Lesson Video:


This article is also a Jupyter Notebook available to be run from the top down. There will be code snippets that you can then run in any environment.

Below are the versions of fastai, fastcore, and wwf currently running at the time of writing this:

  • fastai: 2.1.10
  • fastcore: 1.3.13
  • wwf: 0.0.5

Grab the related library we will need

from fastai.basics import *

Below you will find the exact imports for everything we use today

import torch
from torch import nn

import numpy as np

import matplotlib.pyplot as plt

from fastai.torch_core import tensor

Stochastic Gradient Descent (SGD):

  • Optimization technique (optimizer)
  • Commonly used in neural networks
  • Example with linear regression

Linear Regression

  • Fit a line on 100 points
n = 100

Generate our data

x = torch.ones(n,2)
len(x), x[:5]
(100, tensor([[1., 1.],
         [1., 1.],
         [1., 1.],
         [1., 1.],
         [1., 1.]]))

Randomize it in a uniform distribution from -1 to 1

x[:,0].uniform_(-1., 1)
x[:5], x.shape
(tensor([[-0.7631,  1.0000],
         [ 0.8743,  1.0000],
         [ 0.3916,  1.0000],
         [ 0.8608,  1.0000],
         [ 0.2030,  1.0000]]), torch.Size([100, 2]))
  • Any linear model is y=mx+b
  • m, x, and b are matrices
  • We have x
m = tensor(3.,2); m, m.shape
(tensor([3., 2.]), torch.Size([2]))
  • b is a random bias
b = torch.rand(n); b[:5], b.shape
(tensor([0.1767, 0.8454, 0.4767, 0.6628, 0.1358]), torch.Size([100]))

Now we can make our y

  • Matrix multiplication is denoted with @
y = x@m + b

We'll know if we got a size wrong if:

m@x + b
---------------------------------------------------------------------------
RuntimeError                              Traceback (most recent call last)
<ipython-input-9-ac53957f9814> in <module>()
----> 1 m@x + b

RuntimeError: mat1 and mat2 shapes cannot be multiplied (1x2 and 100x2)

Plot our results

plt.scatter(x[:,0], y)
<matplotlib.collections.PathCollection at 0x7f78991b6be0>

Our weights from last lesson should minimize the distance between points and our line.

  • mean squared error: Take distance from pred and y, square, then average
def mse(y_hat, y): return ((y_hat-y)**2).mean()

When we run our model, we are trying to predict m

For example, say a = (0.5, 0.75).

  • Make a prediction
  • Calculate the error
a = tensor(.5, .75)

Make prediction

y_pred = x@a

Calculate error

mse(y_pred, y)
tensor(5.8721)

What does that mean?

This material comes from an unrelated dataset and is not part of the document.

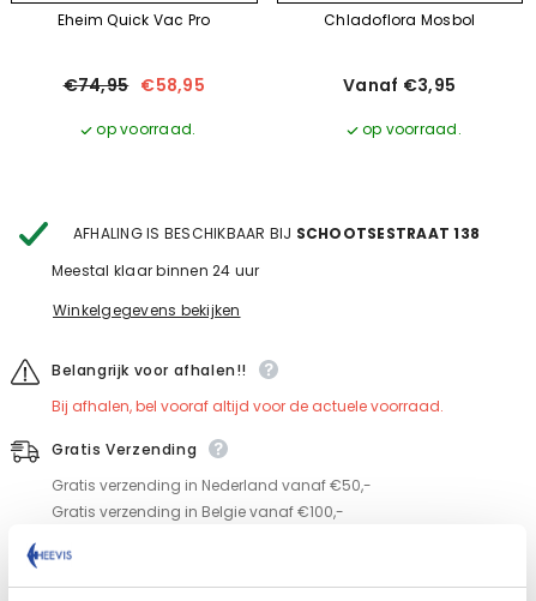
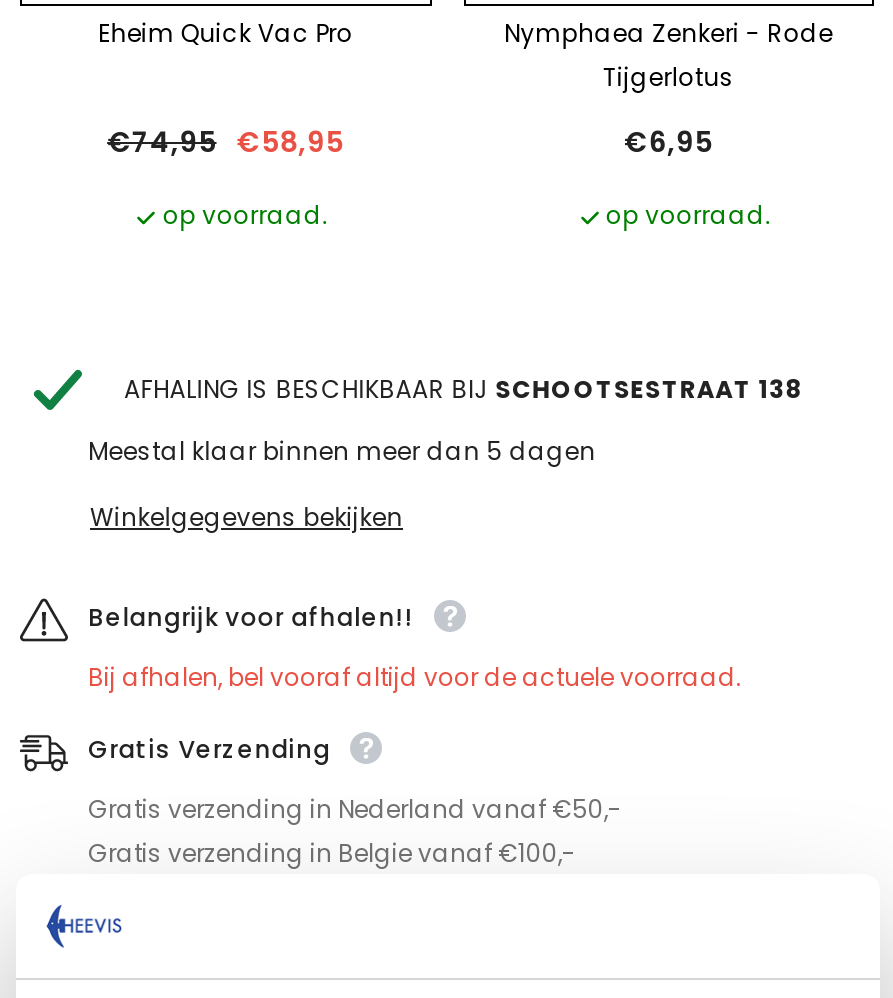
[324,10,475,30] Chladoflora Mosbol -> [504,16,833,94] Nymphaea Zenkeri - Rode | Tijgerlotus
[343,73,456,97] Vanaf €3,95 -> [624,122,713,162] €6,95
[52,261,260,281] Meestal klaar binnen 24 uur -> [88,434,596,468] Meestal klaar binnen meer dan 5 dagen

Let's plot it

plt.scatter(x[:,0],y)
plt.scatter(x[:,0],y_pred)
<matplotlib.collections.PathCollection at 0x7f7899162cc0>

Model doesn't seen to quite fit. What's next? Optimization

Walking down Gradient Descent

  • Goal: Minimize the loss function (mse)
  • Gradient Descent:
    • Starts with parameters
    • Moves towards new parameters to minimize the function
    • Take steps in the negative direction of gradient function

First let's make this parameter

a = nn.Parameter(a); a
Parameter containing:
tensor([0.5000, 0.7500], requires_grad=True)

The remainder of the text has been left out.